— EXERCISE GOAL —
Would you print all of the entries word for word?

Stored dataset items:
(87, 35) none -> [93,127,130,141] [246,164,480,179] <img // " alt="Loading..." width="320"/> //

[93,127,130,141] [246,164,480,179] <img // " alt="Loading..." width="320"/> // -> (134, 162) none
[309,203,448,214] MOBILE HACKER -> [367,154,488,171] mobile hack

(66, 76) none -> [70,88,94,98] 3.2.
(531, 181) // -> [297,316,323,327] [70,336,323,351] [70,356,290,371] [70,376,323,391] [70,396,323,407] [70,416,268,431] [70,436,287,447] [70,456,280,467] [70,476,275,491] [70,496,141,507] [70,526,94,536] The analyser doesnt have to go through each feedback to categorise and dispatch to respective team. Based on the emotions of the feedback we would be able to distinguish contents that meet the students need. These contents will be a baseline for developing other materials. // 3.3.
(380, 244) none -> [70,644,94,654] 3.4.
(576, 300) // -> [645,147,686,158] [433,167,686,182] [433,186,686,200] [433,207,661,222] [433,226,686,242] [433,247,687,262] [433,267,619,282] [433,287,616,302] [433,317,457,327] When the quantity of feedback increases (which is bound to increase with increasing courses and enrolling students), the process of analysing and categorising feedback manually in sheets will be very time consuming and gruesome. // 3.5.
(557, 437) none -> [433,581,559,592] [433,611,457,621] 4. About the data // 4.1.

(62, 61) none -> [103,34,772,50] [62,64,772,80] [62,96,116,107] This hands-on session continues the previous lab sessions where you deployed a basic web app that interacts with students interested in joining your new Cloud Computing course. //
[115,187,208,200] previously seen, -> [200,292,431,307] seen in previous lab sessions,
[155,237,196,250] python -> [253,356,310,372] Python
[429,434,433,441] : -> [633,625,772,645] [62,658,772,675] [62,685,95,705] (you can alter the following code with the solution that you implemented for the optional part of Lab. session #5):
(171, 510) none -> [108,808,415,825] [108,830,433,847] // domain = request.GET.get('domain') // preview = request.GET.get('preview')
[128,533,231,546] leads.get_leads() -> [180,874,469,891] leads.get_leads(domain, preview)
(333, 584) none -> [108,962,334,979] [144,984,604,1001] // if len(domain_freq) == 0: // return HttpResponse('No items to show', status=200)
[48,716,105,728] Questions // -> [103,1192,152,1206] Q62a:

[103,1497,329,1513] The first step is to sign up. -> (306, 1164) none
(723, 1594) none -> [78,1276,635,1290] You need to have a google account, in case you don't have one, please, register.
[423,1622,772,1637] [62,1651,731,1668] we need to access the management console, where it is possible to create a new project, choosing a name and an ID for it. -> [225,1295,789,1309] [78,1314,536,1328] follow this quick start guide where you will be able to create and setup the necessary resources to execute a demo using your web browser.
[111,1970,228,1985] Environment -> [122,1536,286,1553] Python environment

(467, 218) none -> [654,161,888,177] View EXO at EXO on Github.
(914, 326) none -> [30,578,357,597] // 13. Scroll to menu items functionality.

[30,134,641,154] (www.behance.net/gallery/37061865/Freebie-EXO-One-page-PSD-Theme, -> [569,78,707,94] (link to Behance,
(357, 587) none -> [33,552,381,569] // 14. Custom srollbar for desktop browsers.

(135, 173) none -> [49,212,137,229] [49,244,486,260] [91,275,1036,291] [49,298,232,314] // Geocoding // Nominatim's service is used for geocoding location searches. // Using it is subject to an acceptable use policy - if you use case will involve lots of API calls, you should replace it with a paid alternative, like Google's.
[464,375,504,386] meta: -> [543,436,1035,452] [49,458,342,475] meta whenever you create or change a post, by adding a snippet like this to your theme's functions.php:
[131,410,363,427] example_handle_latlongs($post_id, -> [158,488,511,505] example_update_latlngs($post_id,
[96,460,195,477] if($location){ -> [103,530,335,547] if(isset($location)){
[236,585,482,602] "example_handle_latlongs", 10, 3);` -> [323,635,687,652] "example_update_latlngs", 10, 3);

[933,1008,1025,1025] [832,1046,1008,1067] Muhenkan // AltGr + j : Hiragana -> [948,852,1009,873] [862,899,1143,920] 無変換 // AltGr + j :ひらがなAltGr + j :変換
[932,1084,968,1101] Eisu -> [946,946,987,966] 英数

— REPLY —
(87, 35) none -> [93,127,130,141] [246,164,480,179] <img // " alt="Loading..." width="320"/> //

[93,127,130,141] [246,164,480,179] <img // " alt="Loading..." width="320"/> // -> (134, 162) none
[309,203,448,214] MOBILE HACKER -> [367,154,488,171] mobile hack

(66, 76) none -> [70,88,94,98] 3.2.
(531, 181) // -> [297,316,323,327] [70,336,323,351] [70,356,290,371] [70,376,323,391] [70,396,323,407] [70,416,268,431] [70,436,287,447] [70,456,280,467] [70,476,275,491] [70,496,141,507] [70,526,94,536] The analyser doesnt have to go through each feedback to categorise and dispatch to respective team. Based on the emotions of the feedback we would be able to distinguish contents that meet the students need. These contents will be a baseline for developing other materials. // 3.3.
(380, 244) none -> [70,644,94,654] 3.4.
(576, 300) // -> [645,147,686,158] [433,167,686,182] [433,186,686,200] [433,207,661,222] [433,226,686,242] [433,247,687,262] [433,267,619,282] [433,287,616,302] [433,317,457,327] When the quantity of feedback increases (which is bound to increase with increasing courses and enrolling students), the process of analysing and categorising feedback manually in sheets will be very time consuming and gruesome. // 3.5.
(557, 437) none -> [433,581,559,592] [433,611,457,621] 4. About the data // 4.1.

(62, 61) none -> [103,34,772,50] [62,64,772,80] [62,96,116,107] This hands-on session continues the previous lab sessions where you deployed a basic web app that interacts with students interested in joining your new Cloud Computing course. //
[115,187,208,200] previously seen, -> [200,292,431,307] seen in previous lab sessions,
[155,237,196,250] python -> [253,356,310,372] Python
[429,434,433,441] : -> [633,625,772,645] [62,658,772,675] [62,685,95,705] (you can alter the following code with the solution that you implemented for the optional part of Lab. session #5):
(171, 510) none -> [108,808,415,825] [108,830,433,847] // domain = request.GET.get('domain') // preview = request.GET.get('preview')
[128,533,231,546] leads.get_leads() -> [180,874,469,891] leads.get_leads(domain, preview)
(333, 584) none -> [108,962,334,979] [144,984,604,1001] // if len(domain_freq) == 0: // return HttpResponse('No items to show', status=200)
[48,716,105,728] Questions // -> [103,1192,152,1206] Q62a:

[103,1497,329,1513] The first step is to sign up. -> (306, 1164) none
(723, 1594) none -> [78,1276,635,1290] You need to have a google account, in case you don't have one, please, register.
[423,1622,772,1637] [62,1651,731,1668] we need to access the management console, where it is possible to create a new project, choosing a name and an ID for it. -> [225,1295,789,1309] [78,1314,536,1328] follow this quick start guide where you will be able to create and setup the necessary resources to execute a demo using your web browser.
[111,1970,228,1985] Environment -> [122,1536,286,1553] Python environment

(467, 218) none -> [654,161,888,177] View EXO at EXO on Github.
(914, 326) none -> [30,578,357,597] // 13. Scroll to menu items functionality.

[30,134,641,154] (www.behance.net/gallery/37061865/Freebie-EXO-One-page-PSD-Theme, -> [569,78,707,94] (link to Behance,
(357, 587) none -> [33,552,381,569] // 14. Custom srollbar for desktop browsers.

(135, 173) none -> [49,212,137,229] [49,244,486,260] [91,275,1036,291] [49,298,232,314] // Geocoding // Nominatim's service is used for geocoding location searches. // Using it is subject to an acceptable use policy - if you use case will involve lots of API calls, you should replace it with a paid alternative, like Google's.
[464,375,504,386] meta: -> [543,436,1035,452] [49,458,342,475] meta whenever you create or change a post, by adding a snippet like this to your theme's functions.php:
[131,410,363,427] example_handle_latlongs($post_id, -> [158,488,511,505] example_update_latlngs($post_id,
[96,460,195,477] if($location){ -> [103,530,335,547] if(isset($location)){
[236,585,482,602] "example_handle_latlongs", 10, 3);` -> [323,635,687,652] "example_update_latlngs", 10, 3);

[933,1008,1025,1025] [832,1046,1008,1067] Muhenkan // AltGr + j : Hiragana -> [948,852,1009,873] [862,899,1143,920] 無変換 // AltGr + j :ひらがなAltGr + j :変換
[932,1084,968,1101] Eisu -> [946,946,987,966] 英数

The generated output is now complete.